In some examples, including in at least one preferred example, optionally acting on the powertrain includes modifying a control law of an acceleration pedal of the main vehicle on the improvable-consumption section. A technical benefit may include reducing the maximum speed achievable by the main vehicle and simultaneously preventing excessive accelerating that could reduce in overconsumption.
According to another aspect of the disclosure, the disclosure relates to a vehicle comprising a control unit and a powertrain, wherein the control unit is configured to carrying out acting on the powertrain of the method described here above. The second aspect of the disclosure may seek to improve the efficiency of the vehicle. A technical benefit may include reducing the consumption of the main vehicle only on a segment of its trajectory where the consumption would be high.
In some examples, including in at least one preferred example, optionally the vehicle is a heavy-duty vehicle, preferably a truck. A technical benefit may include improving the efficiency of heavy-duty vehicles and diminishing the cost of operating such heavy-duty vehicles.
According to another aspect of the disclosure, the disclosure relates to a system comprising an external server and the vehicle described here above, wherein the external server and the control unit are configured to perform the method described here above.
In some examples, including in at least one preferred example, optionally the system further comprises a fleet of vehicles to which belongs the vehicle.
The disclosed aspects, examples (including any preferred examples), and/or accompanying claims may be suitably combined with each other as would be apparent to anyone of ordinary skill in the art. Additional features and advantages are disclosed in the following description, claims, and drawings, and in part will be readily apparent therefrom to those skilled in the art or recognized by practicing the disclosure as described herein.
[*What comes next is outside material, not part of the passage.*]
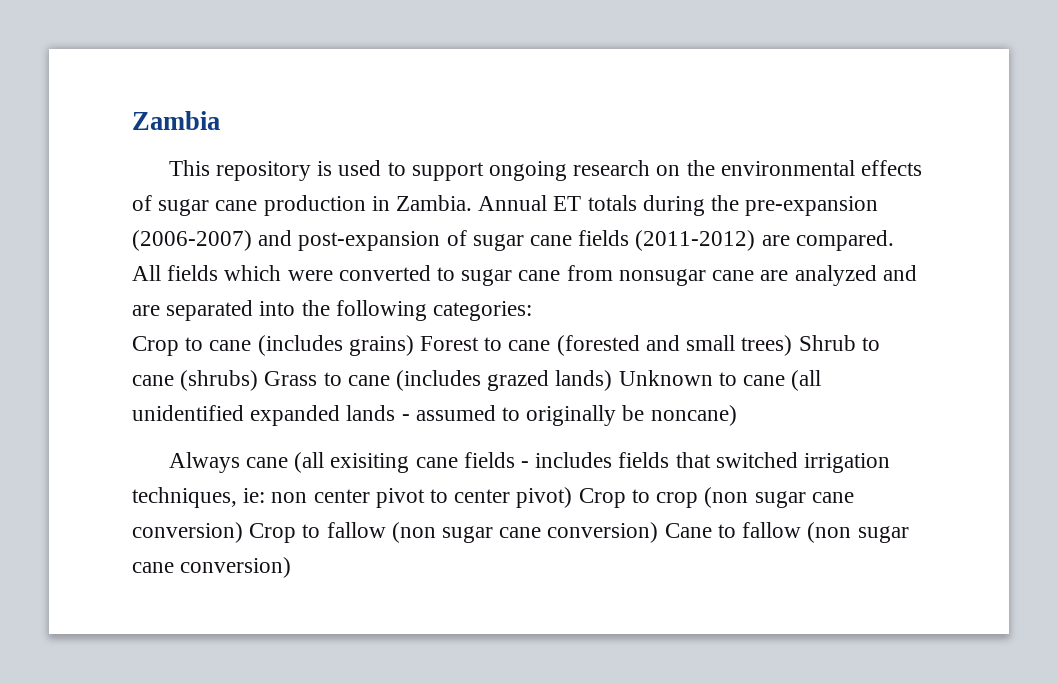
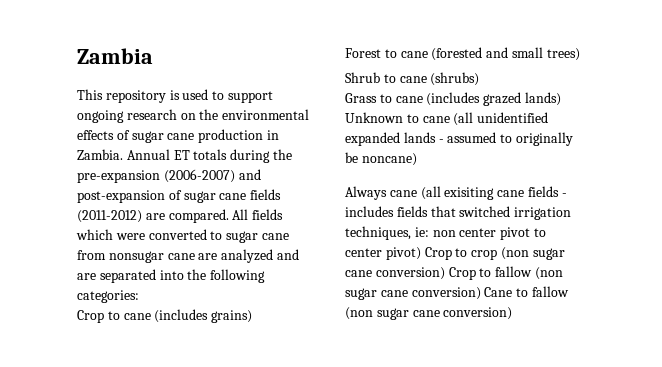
(414, 345) none -> (253, 316) //
(793, 345) none -> (580, 54) //
(259, 380) none -> (480, 79) //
Examples are described in more detail below with reference to the appended drawings.
The detailed description set forth below provides information and examples of the disclosed technology with sufficient detail to enable those skilled in the art to practice the disclosure.
A vehicle 10 according to an example is shown in the exemplary diagram of
The vehicle belongs to a fleet of vehicles, not represented. The fleet of vehicles comprises several vehicles. The vehicle 10 is distinguished from other vehicles in the fleet by being referred to as the “main vehicle”. Preferably, all the vehicles of the fleet, including the vehicle 10, are similar vehicles, that is, vehicles having a similar weight and similar performances. Preferably, all the vehicles of the fleet are trucks.
Therefore, the following description of the vehicle 10 is applicable to all other vehicles of the fleet of vehicles.
The vehicle 10 comprises a control unit 12, which control the operation of the vehicle.
The vehicle 10 comprises a powertrain comprising an engine 14 and a transmission 16.
The engine 14 is, in the example, an internal combustion engine. Therefore, in the example, the vehicle 10 consumes fuel, such as gasoline or diesel, to run the engine 14.
The transmission 16, also called a gearbox, comprises multiple gear ratios. In the example, the transmission 16 is an automatic transmission, and automatically select the gear ratio best suited to optimize the vehicle's performance based mainly on the speed of the vehicle and the load on the engine 14. Preferably, the transmission 16 is controlled by the control unit 12. In a manner known per se, the driver of the vehicle 10 can manually select a gear ratio of the transmission 16, for example to allow the vehicle to benefit from more torque by selecting a lower ratio than the ratio that would be automatically selected by the transmission 16. As an alternative, the transmission 16 can be a manual transmission.
The vehicle 10 comprises an acceleration pedal 18, which allows the driver to control the acceleration of the vehicle.
The vehicle 10 comprises a navigation system 20, which includes several functions. In the example, the navigation system 20 comprises a tachograph, which records the vehicle's speed and distance travelled, and which is able to identify the vehicle's driver. For example, the driver is identified by the tachograph with an identification card. In the example, the navigation system 20 also comprises a satellite-based positioning system, such as a Global Positioning System (GPS), which is able to record the trajectory on which the vehicle 10 is travelling. In the example, the navigation system 20 also comprises a fuel consumption meter, which is recording the quantity of fuel consumed by the vehicle along the travelled trajectory.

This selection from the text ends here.